The second article, in the Seattle Times, was about Jerry Forest Franklin, 84, who was an architect of the Northwest Forest Plan, adopted in 1994, which reshaped how 24 million acres of federal forests from Washington to Northern California were managed.
It came about because Franklin, working as a U.S. Forest Service scientist in Oregon, led a study of a coniferous forest which “uncovered a rich and intricate world, in which ancient trees nourished new life with fallen logs, cleansed salmon-filled streams, and provided habitat for a menagerie of life, including lichens, rodents, and owls.” That was in 1969, and it set off a decade of protest and debate about logging on the US West Coast.

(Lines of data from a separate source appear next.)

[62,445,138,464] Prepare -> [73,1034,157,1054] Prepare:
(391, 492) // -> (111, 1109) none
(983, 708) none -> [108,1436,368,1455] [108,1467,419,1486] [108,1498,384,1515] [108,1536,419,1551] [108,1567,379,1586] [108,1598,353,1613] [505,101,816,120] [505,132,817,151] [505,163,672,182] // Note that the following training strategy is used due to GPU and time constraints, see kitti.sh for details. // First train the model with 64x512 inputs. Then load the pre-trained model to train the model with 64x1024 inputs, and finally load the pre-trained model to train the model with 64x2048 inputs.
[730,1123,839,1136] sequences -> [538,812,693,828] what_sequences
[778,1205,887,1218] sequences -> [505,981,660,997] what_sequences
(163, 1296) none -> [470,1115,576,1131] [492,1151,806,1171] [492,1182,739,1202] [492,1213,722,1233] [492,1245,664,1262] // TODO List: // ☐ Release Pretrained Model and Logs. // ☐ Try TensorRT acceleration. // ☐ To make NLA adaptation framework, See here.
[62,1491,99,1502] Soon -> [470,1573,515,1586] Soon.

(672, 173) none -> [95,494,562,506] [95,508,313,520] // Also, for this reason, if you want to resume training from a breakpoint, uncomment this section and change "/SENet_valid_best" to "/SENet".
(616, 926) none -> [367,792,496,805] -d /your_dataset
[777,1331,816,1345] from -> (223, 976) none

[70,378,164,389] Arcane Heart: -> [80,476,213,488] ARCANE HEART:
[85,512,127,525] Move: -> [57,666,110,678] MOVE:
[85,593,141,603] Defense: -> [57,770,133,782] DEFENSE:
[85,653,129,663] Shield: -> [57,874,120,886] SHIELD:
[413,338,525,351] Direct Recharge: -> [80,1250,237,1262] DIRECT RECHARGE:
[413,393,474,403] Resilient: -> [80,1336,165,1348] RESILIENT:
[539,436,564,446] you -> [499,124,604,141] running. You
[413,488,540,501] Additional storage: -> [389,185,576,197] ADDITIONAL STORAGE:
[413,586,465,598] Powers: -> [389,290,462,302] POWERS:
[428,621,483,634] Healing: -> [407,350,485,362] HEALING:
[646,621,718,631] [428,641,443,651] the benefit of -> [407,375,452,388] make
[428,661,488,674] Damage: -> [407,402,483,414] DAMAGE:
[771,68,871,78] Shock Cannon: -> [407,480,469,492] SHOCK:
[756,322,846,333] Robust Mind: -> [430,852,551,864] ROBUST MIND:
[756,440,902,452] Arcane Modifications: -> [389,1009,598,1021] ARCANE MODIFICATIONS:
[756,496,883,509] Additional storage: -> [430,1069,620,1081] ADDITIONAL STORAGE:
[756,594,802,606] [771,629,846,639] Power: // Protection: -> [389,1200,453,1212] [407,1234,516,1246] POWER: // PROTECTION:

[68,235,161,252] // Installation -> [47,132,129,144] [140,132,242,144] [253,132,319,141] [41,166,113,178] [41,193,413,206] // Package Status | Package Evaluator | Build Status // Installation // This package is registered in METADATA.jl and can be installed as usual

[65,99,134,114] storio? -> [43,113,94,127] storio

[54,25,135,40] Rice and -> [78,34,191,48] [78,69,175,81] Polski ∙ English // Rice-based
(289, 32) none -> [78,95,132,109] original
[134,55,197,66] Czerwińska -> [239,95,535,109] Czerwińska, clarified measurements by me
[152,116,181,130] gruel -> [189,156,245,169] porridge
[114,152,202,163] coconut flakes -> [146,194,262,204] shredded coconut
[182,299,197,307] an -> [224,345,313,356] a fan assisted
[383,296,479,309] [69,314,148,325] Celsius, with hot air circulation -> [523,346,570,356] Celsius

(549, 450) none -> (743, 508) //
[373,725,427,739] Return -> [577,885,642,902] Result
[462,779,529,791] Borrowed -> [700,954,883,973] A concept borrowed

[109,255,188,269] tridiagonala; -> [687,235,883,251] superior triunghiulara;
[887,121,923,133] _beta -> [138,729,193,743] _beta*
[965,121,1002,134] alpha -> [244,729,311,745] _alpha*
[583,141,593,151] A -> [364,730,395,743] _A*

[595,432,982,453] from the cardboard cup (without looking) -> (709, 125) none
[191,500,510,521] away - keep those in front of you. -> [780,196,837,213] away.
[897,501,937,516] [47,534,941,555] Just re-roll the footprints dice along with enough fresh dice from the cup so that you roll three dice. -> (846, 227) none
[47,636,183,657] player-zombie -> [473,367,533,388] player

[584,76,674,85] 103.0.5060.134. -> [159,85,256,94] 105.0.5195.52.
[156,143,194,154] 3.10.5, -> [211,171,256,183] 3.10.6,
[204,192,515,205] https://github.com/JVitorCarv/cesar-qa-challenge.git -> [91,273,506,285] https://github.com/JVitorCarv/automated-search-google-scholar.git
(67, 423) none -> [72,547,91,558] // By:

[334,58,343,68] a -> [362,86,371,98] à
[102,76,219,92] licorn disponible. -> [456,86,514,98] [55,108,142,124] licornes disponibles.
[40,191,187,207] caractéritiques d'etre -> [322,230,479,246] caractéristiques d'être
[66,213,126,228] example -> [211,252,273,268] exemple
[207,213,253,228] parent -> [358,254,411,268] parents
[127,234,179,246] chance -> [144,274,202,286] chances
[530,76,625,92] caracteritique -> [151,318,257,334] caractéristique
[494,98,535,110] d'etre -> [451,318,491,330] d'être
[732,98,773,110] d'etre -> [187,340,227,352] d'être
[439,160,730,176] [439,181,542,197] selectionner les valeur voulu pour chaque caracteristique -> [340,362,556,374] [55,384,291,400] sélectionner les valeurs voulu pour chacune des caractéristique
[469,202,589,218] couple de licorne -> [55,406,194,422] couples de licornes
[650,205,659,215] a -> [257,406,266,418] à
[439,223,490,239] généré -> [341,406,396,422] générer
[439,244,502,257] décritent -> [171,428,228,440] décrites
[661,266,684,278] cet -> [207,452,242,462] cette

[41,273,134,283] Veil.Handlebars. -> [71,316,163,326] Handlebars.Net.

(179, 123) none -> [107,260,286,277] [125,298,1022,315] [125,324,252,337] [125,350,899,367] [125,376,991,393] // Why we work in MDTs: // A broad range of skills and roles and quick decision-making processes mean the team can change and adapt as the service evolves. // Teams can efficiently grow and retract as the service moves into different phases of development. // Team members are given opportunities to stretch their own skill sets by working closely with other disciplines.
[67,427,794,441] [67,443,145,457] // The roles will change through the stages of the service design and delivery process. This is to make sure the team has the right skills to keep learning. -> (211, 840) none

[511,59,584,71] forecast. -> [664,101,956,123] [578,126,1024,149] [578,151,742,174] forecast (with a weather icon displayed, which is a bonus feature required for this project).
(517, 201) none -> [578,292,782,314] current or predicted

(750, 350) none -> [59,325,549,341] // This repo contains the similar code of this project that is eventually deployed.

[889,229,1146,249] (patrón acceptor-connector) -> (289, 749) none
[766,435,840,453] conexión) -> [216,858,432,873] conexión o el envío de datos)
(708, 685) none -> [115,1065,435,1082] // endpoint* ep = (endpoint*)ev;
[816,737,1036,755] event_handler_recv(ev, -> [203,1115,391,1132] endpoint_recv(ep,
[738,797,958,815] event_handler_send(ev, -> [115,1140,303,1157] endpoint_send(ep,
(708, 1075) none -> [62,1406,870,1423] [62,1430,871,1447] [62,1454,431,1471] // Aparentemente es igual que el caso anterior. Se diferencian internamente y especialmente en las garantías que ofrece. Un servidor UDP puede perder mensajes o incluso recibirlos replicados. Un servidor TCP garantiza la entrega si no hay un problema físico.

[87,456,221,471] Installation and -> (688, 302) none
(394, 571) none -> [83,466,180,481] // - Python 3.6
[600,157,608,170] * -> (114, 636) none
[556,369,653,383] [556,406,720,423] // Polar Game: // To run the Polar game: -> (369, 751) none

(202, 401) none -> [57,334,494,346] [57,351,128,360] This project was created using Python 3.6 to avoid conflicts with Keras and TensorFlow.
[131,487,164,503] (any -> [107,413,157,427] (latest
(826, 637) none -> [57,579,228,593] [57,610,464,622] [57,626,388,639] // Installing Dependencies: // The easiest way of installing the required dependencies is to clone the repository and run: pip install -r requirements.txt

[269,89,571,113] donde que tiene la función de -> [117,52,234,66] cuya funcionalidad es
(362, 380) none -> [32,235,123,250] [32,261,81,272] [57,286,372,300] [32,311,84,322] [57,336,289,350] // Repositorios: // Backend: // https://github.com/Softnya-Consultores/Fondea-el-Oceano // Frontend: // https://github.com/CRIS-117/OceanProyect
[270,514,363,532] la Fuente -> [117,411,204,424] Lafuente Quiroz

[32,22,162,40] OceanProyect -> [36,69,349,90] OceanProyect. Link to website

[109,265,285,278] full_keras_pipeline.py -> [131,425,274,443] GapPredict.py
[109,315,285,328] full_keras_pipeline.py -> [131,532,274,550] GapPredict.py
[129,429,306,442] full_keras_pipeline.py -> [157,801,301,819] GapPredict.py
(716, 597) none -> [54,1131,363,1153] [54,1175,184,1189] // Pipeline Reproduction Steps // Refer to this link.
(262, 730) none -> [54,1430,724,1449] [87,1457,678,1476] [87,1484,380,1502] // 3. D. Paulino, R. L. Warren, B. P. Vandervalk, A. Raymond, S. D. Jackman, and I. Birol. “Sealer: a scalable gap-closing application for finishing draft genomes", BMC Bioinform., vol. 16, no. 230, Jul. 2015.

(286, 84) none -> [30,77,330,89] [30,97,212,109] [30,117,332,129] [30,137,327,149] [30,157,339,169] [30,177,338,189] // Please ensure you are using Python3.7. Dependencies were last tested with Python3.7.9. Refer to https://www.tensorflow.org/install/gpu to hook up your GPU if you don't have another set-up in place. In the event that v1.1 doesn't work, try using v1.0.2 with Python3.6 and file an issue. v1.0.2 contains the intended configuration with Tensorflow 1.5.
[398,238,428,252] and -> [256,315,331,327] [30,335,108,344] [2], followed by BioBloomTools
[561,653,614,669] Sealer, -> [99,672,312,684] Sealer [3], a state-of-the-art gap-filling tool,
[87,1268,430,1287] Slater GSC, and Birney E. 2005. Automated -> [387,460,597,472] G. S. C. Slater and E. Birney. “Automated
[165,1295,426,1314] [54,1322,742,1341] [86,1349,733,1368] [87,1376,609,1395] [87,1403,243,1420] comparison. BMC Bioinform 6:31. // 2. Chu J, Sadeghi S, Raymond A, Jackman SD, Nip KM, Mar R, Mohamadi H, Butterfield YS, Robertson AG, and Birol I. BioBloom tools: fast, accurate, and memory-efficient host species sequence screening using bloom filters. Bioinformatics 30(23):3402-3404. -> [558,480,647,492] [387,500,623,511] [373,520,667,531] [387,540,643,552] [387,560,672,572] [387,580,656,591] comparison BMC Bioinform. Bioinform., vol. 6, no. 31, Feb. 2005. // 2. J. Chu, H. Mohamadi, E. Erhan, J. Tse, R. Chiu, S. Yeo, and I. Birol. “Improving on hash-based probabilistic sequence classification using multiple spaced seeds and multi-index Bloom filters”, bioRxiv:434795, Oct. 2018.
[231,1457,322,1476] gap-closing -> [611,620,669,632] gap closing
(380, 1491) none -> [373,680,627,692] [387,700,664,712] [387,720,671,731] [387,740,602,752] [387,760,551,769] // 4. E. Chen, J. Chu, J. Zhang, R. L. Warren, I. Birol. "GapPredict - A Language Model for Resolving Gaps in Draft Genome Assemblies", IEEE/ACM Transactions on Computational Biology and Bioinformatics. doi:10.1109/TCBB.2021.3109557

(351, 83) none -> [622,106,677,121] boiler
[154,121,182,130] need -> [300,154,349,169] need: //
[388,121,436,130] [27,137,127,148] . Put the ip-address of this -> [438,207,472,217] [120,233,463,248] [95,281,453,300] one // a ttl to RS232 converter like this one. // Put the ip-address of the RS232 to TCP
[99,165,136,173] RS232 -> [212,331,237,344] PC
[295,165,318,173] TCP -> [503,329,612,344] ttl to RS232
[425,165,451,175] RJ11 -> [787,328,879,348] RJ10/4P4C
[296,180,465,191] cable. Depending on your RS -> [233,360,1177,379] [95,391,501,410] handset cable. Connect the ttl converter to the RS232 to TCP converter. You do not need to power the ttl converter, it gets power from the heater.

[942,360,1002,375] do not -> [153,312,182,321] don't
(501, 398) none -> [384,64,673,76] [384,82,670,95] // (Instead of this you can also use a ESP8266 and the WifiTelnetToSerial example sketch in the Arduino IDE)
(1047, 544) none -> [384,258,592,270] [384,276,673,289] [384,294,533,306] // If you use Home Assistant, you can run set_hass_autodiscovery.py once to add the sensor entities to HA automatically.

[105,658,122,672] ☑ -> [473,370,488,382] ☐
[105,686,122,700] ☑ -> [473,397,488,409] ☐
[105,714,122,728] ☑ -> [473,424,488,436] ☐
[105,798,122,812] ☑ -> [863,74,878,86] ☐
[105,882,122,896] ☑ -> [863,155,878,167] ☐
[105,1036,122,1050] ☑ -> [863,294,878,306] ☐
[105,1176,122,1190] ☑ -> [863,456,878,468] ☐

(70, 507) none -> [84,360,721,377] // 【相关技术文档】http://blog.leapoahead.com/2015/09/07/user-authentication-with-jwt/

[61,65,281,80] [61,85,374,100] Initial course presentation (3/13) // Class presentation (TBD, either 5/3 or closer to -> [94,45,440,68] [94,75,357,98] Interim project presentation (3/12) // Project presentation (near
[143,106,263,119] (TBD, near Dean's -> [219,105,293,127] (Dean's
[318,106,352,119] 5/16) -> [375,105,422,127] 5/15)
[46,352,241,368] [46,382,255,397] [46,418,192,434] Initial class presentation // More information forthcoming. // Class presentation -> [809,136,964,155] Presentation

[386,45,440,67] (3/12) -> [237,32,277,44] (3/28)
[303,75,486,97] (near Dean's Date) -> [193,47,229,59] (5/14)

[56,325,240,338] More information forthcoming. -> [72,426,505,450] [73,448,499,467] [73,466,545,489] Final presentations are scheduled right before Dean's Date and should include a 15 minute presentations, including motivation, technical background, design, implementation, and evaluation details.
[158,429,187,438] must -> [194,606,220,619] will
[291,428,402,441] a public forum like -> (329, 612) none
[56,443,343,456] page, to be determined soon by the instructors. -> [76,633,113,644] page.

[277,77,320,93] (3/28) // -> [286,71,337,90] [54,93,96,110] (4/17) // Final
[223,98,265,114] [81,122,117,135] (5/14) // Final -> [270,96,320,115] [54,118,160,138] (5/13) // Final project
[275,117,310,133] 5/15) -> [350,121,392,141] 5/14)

The plan essentially halted logging in federally owned old-growth forests- trees older than 180 years – on federal lands and protected 4 million hectares of mixed old-growth and previously logged lands. The plan’s approach was based on ecosystem and watershed management and involved cooperation, coordination, and collaboration among the participating federal agencies and with the states, tribes, and local governments. The story says it “still is regarded as one of the world’s most ambitious actions to look beyond management of trees primarily for lumber production to forests, to be conserved for preservation of biodiversity.”
When three journalists joined Franklin at the last stand of old growth in Gifford Pinchot National Forest and sat with him at his cabin in the woods, he sounded a lot like Simard. He talked about the circle of 500-year-old Douglas firs in the forest that is “one of the wisest sources of counsel he knows.” He holds himself accountable to them, just as if they were elders.
“Everybody needs to have some superior being to report back to periodically on what they are doing and what the justification for it is,” Franklin said. And we would all do well to be mentored by forests and strive for a new relationships with trees, he told them. “We need to be thinking more and more about a partnership. Our job is to collaborate with nature. To work with natural processes for the mutual benefit of the forest ecosystem, and society.”
“If trees were sentient in the sense that we could communicate with them, I don’t think trees would mind being utilized,” Franklin says. “What is offensive is to not be respectful. And to not appreciate the complexity, the richness, the beauty that’s present.There’s no excuse for that.”
Ever since I first read about Simard’s research, I have seen trees differently. I don’t see them as just sources of construction materials. Now I see them as a community, with its own systems and connections. And I think of how we are moving, ever so slowly, from being the lords of creation to the stewards of creation.